The Venice Commission, officially known as the European Commission for Democracy through Law, is an advisory body of the Council of Europe, facilitating dialogue between countries on different continents. It is a consultative body which co-operates with member states of the Council of Europe and with non-member states. The commission was created in 1990 after the fall of the Berlin Wall, at a time of urgent need for constitutional assistance in Central and Eastern Europe, pursuant to a Partial Agreement of the Council of Europe. It was later converted from partial agreement to an enlarged agreement allowing non-European states as full members of the Commission.
The idea for the creation of a commission in the field of constitutional law was expressed by Minister of European Community policy of Italy, Mr. La Pergola, President of the Constitutional Court of Italy. He believed that a sustainable democracy can only be built in a sound constitutional framework based on the rule of law.
The Commission has 61 member states: the 46 Council of Europe member states and 15 other countries. Its individual members are university professors of public and international law, supreme and constitutional court judges, members of national parliaments and civil servants. They are designated for four years by the member states but does act in their individual capacity. Its permanent secretariat is located in Strasbourg, France, at the headquarters of the Council of Europe. Its plenary sessions are held in Venice, Italy, at the Scuola Grande di San Giovanni Evangelista, four times a year (March, June, October and December).
The Commission's primary mandate is to provide constitutional and legal assistance to States, mainly, but not exclusively, those which participate in its activities. Such assistance takes the form of opinions prepared by the Commission at the request not only of States, but also of organs of the Council of Europe.
The aim of the assistance given by the Venice Commission is to provide a thorough, precise, detailed and objective analysis not only of compatibility with European and international standards, but also of the practicality and viability of the solutions envisaged by the States concerned.
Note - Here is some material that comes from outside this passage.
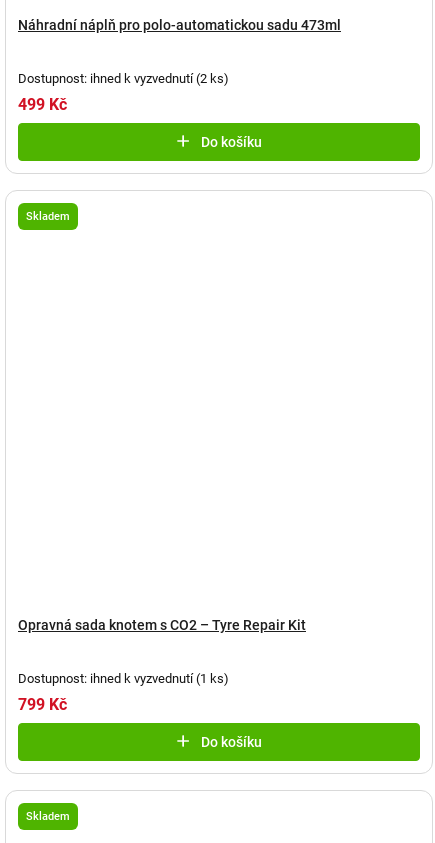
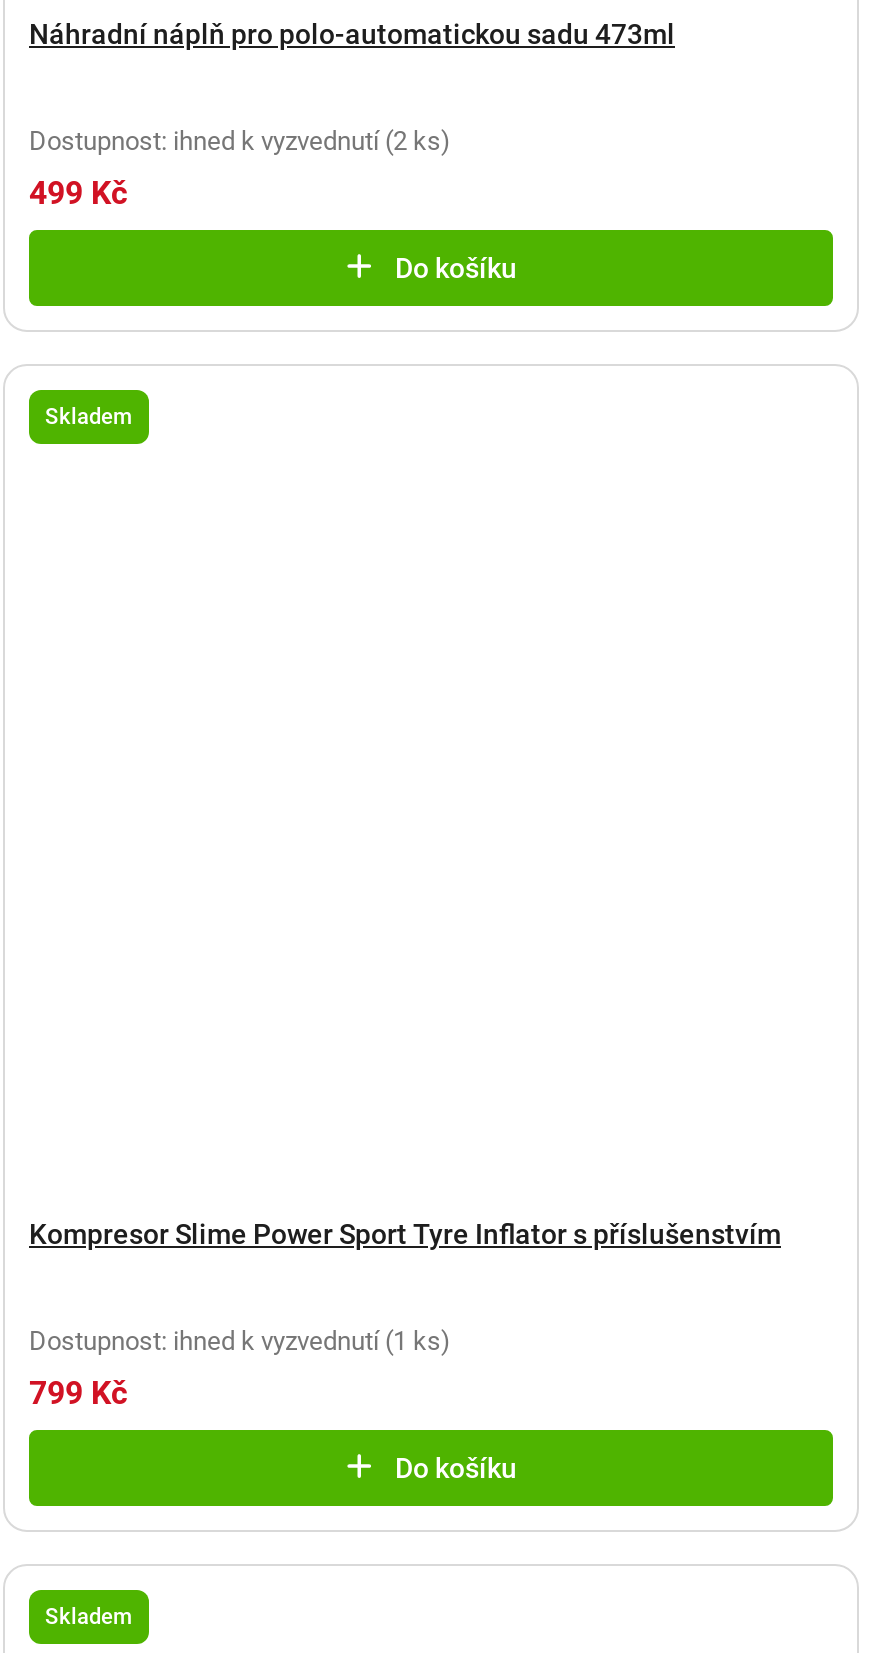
- Opravná sada knotem s CO2 – Tyre Repair Kit
+ Kompresor Slime Power Sport Tyre Inflator s příslušenstvím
The Commission reaches its conclusions after extensive dialogue with the authorities, the opposition, state institutions, relevant stakeholders including civil society. The Commission’s recommendations and suggestions are largely based on common European experience in this sphere.
The Commission works in three areas:
- Democratic institutions and fundamental rights
- Constitutional justice and ordinary justice
- Elections, referendums and political parties.
It is composed of independent experts in the fields of law and political science whose main tasks are the following:
- To help new Central and Eastern Europe democracies to set up new political and legal infrastructures;
- To reinforce existing democratic structures
- To promote and strengthen principles and institutions which represent the bases of true democracy.
The three pillars of the Council of Europe are the Human Rights, Democracy and Rule of Law. The others are often debated and comprehended most often while the core element of the Rule of law are not much articulated and now given much emphasis and it can be studied on the matters where -
- The law must be certain and easily understanding.
- The legal system must prevent abuse or misuse of powers and safeguard against arbitrariness.
- Should be non-discriminating and equal before the law.
- Access to justice with impartial judiciary and right to fair trial.
According to the statute, the members states and organ of the council of Europe can ask the Venice commission for opinion and also from constitutional courts and Ombudsman.
Two forms of major activity of the commission:
- Constitutional cooperation with individual countries giving advice on draft constitutions, amendments, as well as para constitutional legislation for e.g. Laws on ombudsman, laws on government, minority legislation.
- Transnational opinion or studies, which often gave the commission the opportunity to identify standards of Common constitutional heritage.
Some of the significant views expressed:
- Opinion on possible groups of persons to which the frame work convention for the Protection of national minorities, could be applied in Belgium.
- Opinion to the amendments to the constitution of Liechtenstein.
- Opinion on the constitution of Finland.
- Interim opinion on the Constitutional draft of Luxembourg.
- Opinion on the amendments on the constitution of Croatia.
- Opinion on the reform of the judiciary in Bulgaria.
- Opinion on the Constitutional aspects of Death Penalty in Ukraine.
- Seminars on Inter-regional and Trans frontier cooperation: Promoting democratic stability and development.
- Seminars on the Protection of the fundamental rights of irregular migrants.
- Seminars on the independence of the Judicial system from the executive and the Legislative power.